SASE brings visibility into the network and application usage, that can feed the insider threat analytics. But it is not enough. This is where Zero Trust comes in. In simple terms, it means “trust nothing, assume nothing, assess everything.”  It is a security paradigm that replaces implicit trust with continuously assessed explicit risk/trust levels based on context, where each individual operation and interaction is assessed and real-time mitigations, controls and interventions can be applied.

Another piece of technology that adds sophistication is the UAM. Data on user activity used to be codified under “indicators of compromise” (IOC), a term for artifacts that indicate potentially malicious activity. It indicates a threat-centric view of protection and has been the staple of cybersecurity protection for decades, and IOCalways yields after the fact information.
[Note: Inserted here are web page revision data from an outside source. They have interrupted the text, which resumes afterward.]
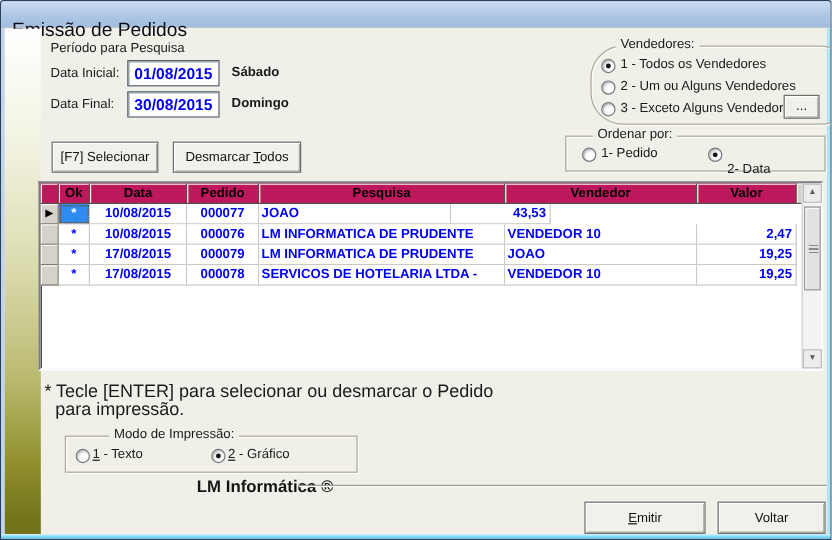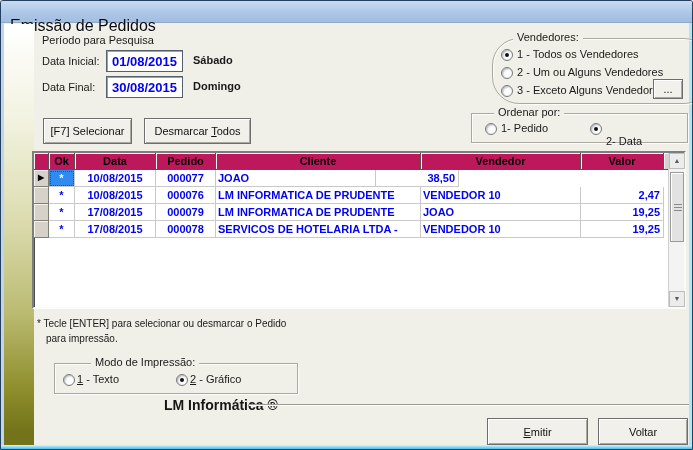"Cliente" div.gc { text: Cliente -> Pesquisa }
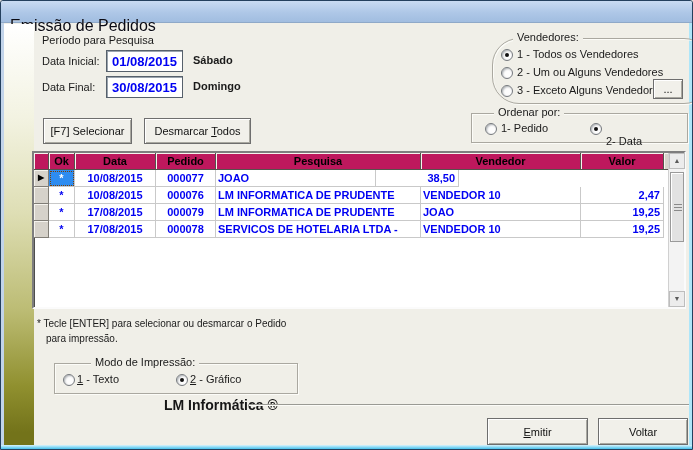"38,50" div.gc { text: 38,50 -> 43,53 }
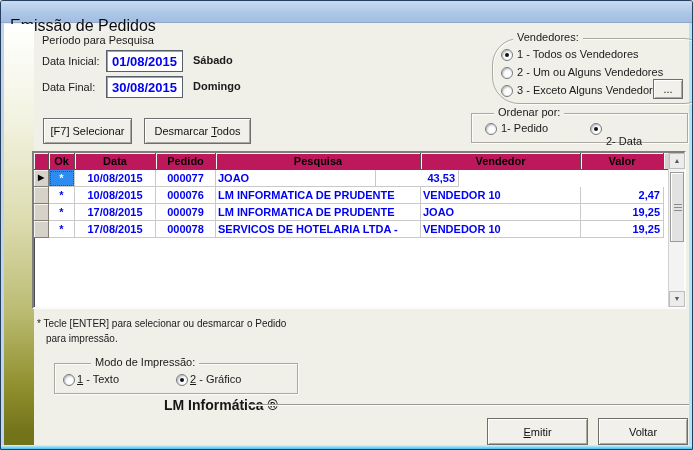"* Tecle [ENTER] para selecionar" .note { font-size: 10px -> 15px }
In the new approach, data collected through UAM is modeled into “indicators of behavior” (IOB). IOBs are focused on the behavior of users and how users interact with data.  Specifically, the focus is on indicators of bad or risky behavior which leads to build abaseline and risk profile for the users over a period of time. For example, downloading large files repeatedly from unsanctioned file-sharing sites and saving it on personal devices. The solution collects user behavior and data loss incidents and then computes the user’s risk using IOB analytic models. This is furthered scored to create risk profiles. We call this approach as “dynamic user protection” (DUP).  A DUP solution is designed to alert organizations of risky behavior, so they can protect critical data and reduce the risk associated with insiders.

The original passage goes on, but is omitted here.